Taylor - Tuesday, July 14th
I was at Olive Garden talking to Este about work and whatnot, the usual things we talked about every Tuesday. We had a tradition of meeting up at Olive Garden every Tuesday, we started doing it when we graduated college because we were afraid we might not see each other as often when we moved out of the dorms.
"I just can't seem to figure out what to write for my next book," I told her as she sipped her wine, "I'm thinking maybe poetry?"

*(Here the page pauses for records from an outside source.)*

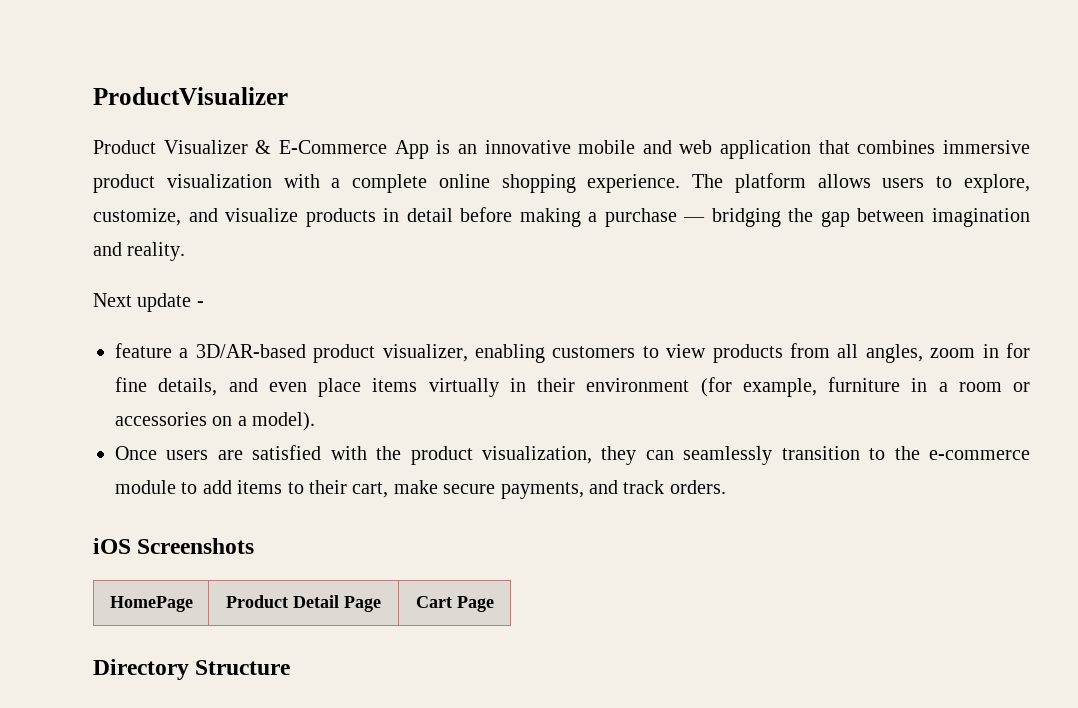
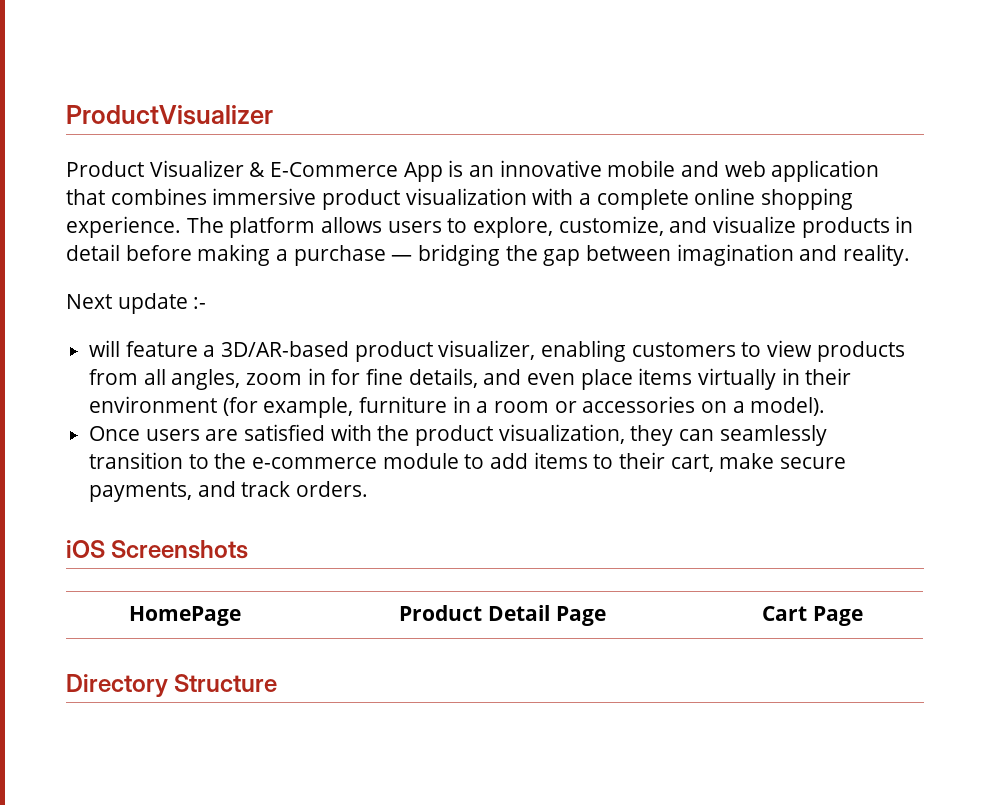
- Next update -
- feature a 3D/AR-based product visualizer, enabling customers to view products from all angles, zoom in for fine details, and even place items virtually in their environment (for example, furniture in a room or accessories on a model).
+ Next update :-
+ will feature a 3D/AR-based product visualizer, enabling customers to view products from all angles, zoom in for fine details, and even place items virtually in their environment (for example, furniture in a room or accessories on a model).

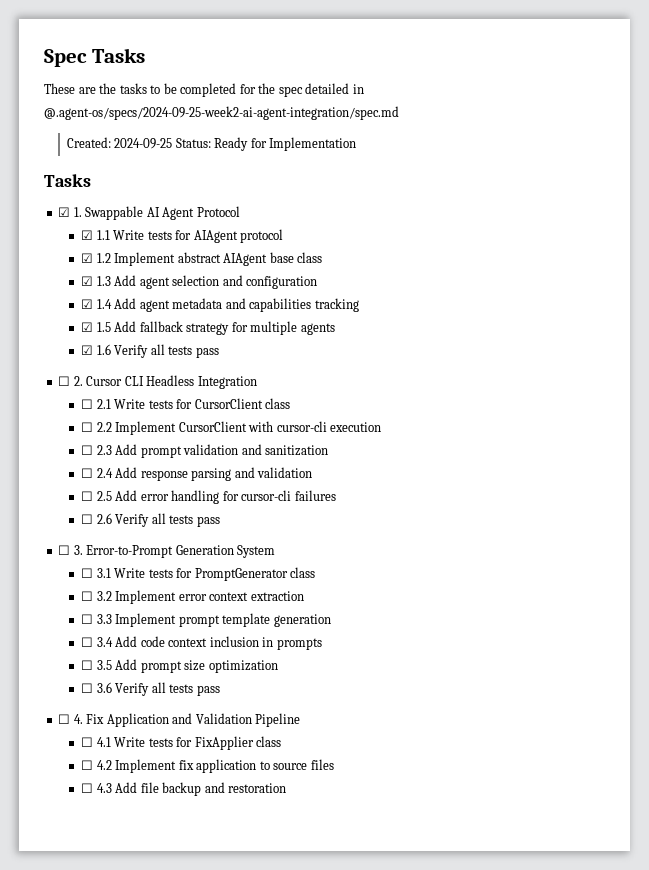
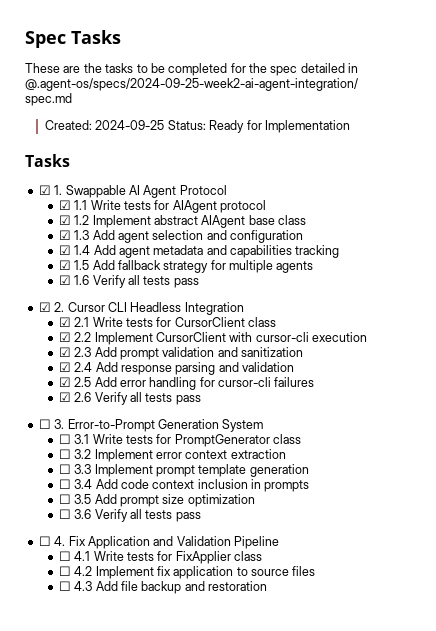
- ☐ 2. Cursor CLI Headless Integration
+ ☑ 2. Cursor CLI Headless Integration
- ☐ 2.1 Write tests for CursorClient class
+ ☑ 2.1 Write tests for CursorClient class
- ☐ 2.2 Implement CursorClient with cursor-cli execution
+ ☑ 2.2 Implement CursorClient with cursor-cli execution
- ☐ 2.3 Add prompt validation and sanitization
+ ☑ 2.3 Add prompt validation and sanitization
- ☐ 2.4 Add response parsing and validation
+ ☑ 2.4 Add response parsing and validation
- ☐ 2.5 Add error handling for cursor-cli failures
+ ☑ 2.5 Add error handling for cursor-cli failures
- ☐ 2.6 Verify all tests pass
+ ☑ 2.6 Verify all tests pass

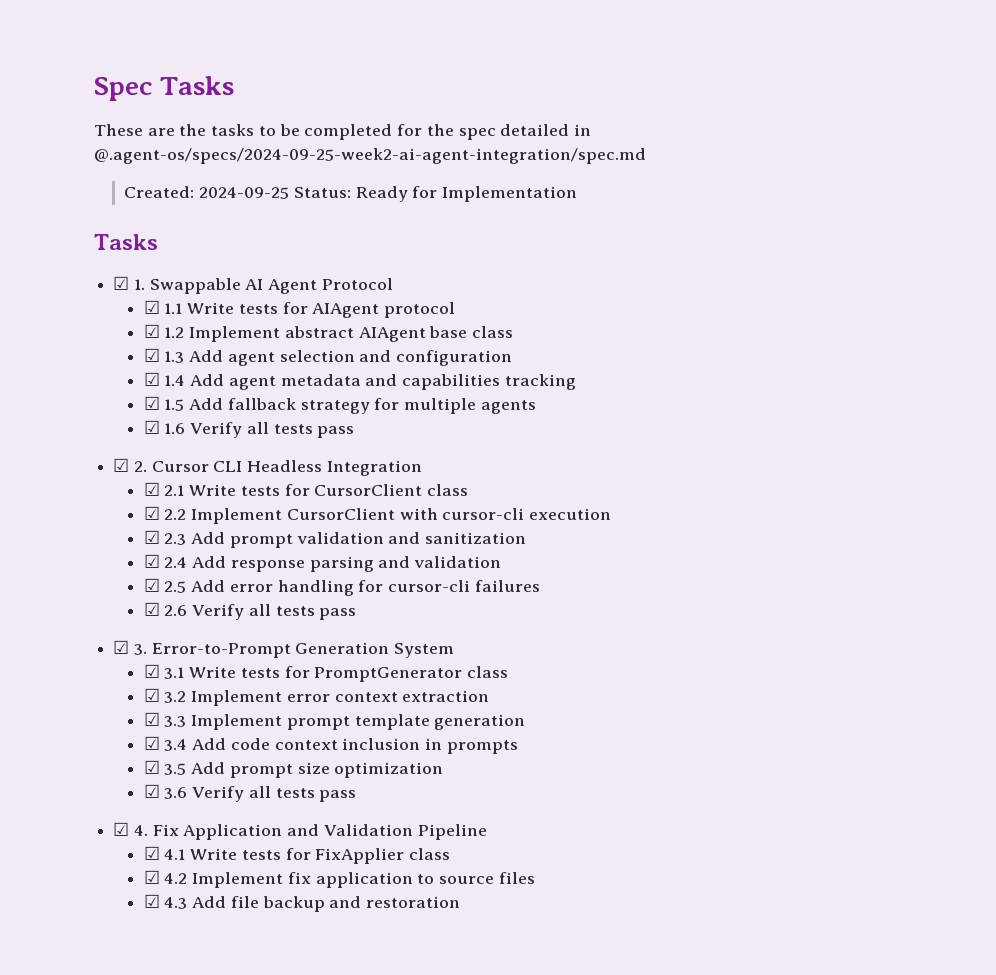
- ☐ 3. Error-to-Prompt Generation System
+ ☑ 3. Error-to-Prompt Generation System
- ☐ 3.1 Write tests for PromptGenerator class
+ ☑ 3.1 Write tests for PromptGenerator class
- ☐ 3.2 Implement error context extraction
+ ☑ 3.2 Implement error context extraction
- ☐ 3.3 Implement prompt template generation
+ ☑ 3.3 Implement prompt template generation
- ☐ 3.4 Add code context inclusion in prompts
+ ☑ 3.4 Add code context inclusion in prompts
- ☐ 3.5 Add prompt size optimization
+ ☑ 3.5 Add prompt size optimization
- ☐ 3.6 Verify all tests pass
+ ☑ 3.6 Verify all tests pass
- ☐ 4. Fix Application and Validation Pipeline
+ ☑ 4. Fix Application and Validation Pipeline
- ☐ 4.1 Write tests for FixApplier class
+ ☑ 4.1 Write tests for FixApplier class
- ☐ 4.2 Implement fix application to source files
+ ☑ 4.2 Implement fix application to source files
- ☐ 4.3 Add file backup and restoration
+ ☑ 4.3 Add file backup and restoration

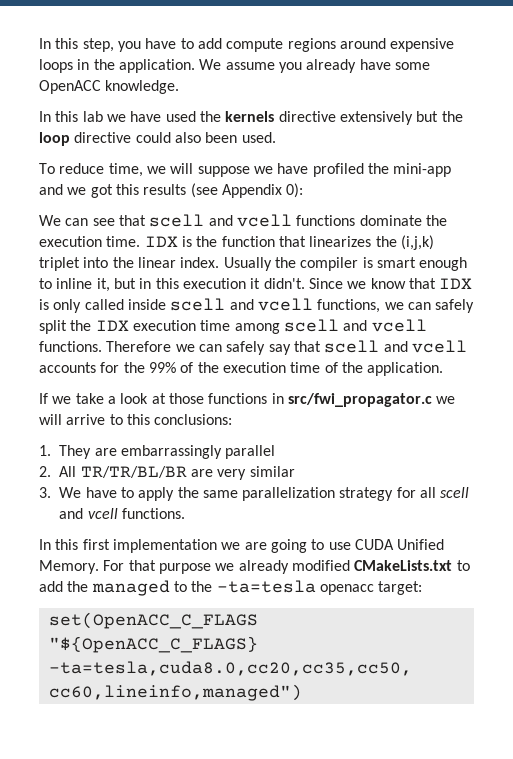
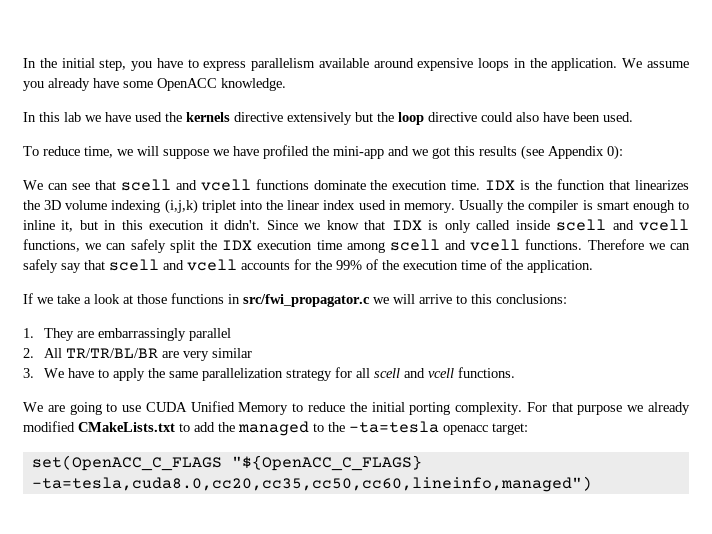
- In this step, you have to add compute regions around expensive loops in the application.
+ In the initial step, you have to express parallelism available around expensive loops in the application.
- In this lab we have used the kernels directive extensively but the loop directive could also been used.
+ In this lab we have used the kernels directive extensively but the loop directive could also have been used.
- IDX is the function that linearizes the (i,j,k) triplet into the linear index.
+ IDX is the function that linearizes the 3D volume indexing (i,j,k) triplet into the linear index used in memory.
- In this first implementation we are going to use CUDA Unified Memory.
+ We are going to use CUDA Unified Memory to reduce the initial porting complexity.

"You can write about how my husband's cheating on me," she said it so casually, and continued sipping on her wine. Este had been married to Robert for two years now. He was decent, but she deserved better. She deserved someone that would love her more and more every day. Someone willing to go to the ends of the earth for her. And Robert wasn't that person.
But now Este sipped her wine quietly and I could see the hurt behind her eyes. She loved him, I knew that very well. I was afraid she'd drive herself mad and stay with him. I feared she'd already dismissed it as if she was overthinking, and she just threw it out there to let me know. Maybe she just wanted to talk about it.
"I would never write about that," I whispered, "what did he do?" I could tell she wasn't doing well and she needed someone to hear her out. That's what I would do.
"He doesn't kiss me anymore, he doesn't touch me like he used to, he's just so distant." She looked tired, defeated. I could tell this wasn't good for her, she wasn't okay. Maybe he hadn't cheated on her but she felt like he did. Either way she was losing him. I knew what that felt like, and it hurt more than anything in the world.
"Hey, it's okay we'll figure this out, I'm here for you." I reached across the table and touched her arm to reassure her. She was going to be okay I'd make sure of that even if I have to kill the bastard.
"Taylor, it's just so different he wasn't like this at all and it happened so fast and it's so recent, I just know he's seeing someone else. I mean what other explanation is there for it? I feel like it's just all in my head, but it doesn't feel like he loves me anymore. He's simply tolerating me, and I don't know why if there is someone else I'd rather he talked to me and we parted ways. I just don't understand what else it could be." Este sighed heavily going to refill her glass of wine once more before realising the bottle was empty. "I need more of this stuff or something stronger," she whispered shaking the bottle.
"How long?" I asked and Este looked up at me a little confused. "How long has this change been going on for?" It was clear from the way Este was speaking that she had kept this from me for some time before deciding to finally confide in me. I could understand why she wouldn't want to talk about it. It's hard I swear I knew.
"A month and a half maybe two months," she mumbled her eyes focused on her food as she used a fork to play around with the contents of her salad.
"It sounds like infidelity to me, but I hope you're wrong."
"Me too, I don't want to be right about this."
I didn't let Este drive home, I was scared there might be an accident. Although she wasn't fully drunk, she was clearly under the influence of the wine she finished. So I offered to drive her home instead. Our apartment buildings were only two blocks away, so it wasn't a big deal either way.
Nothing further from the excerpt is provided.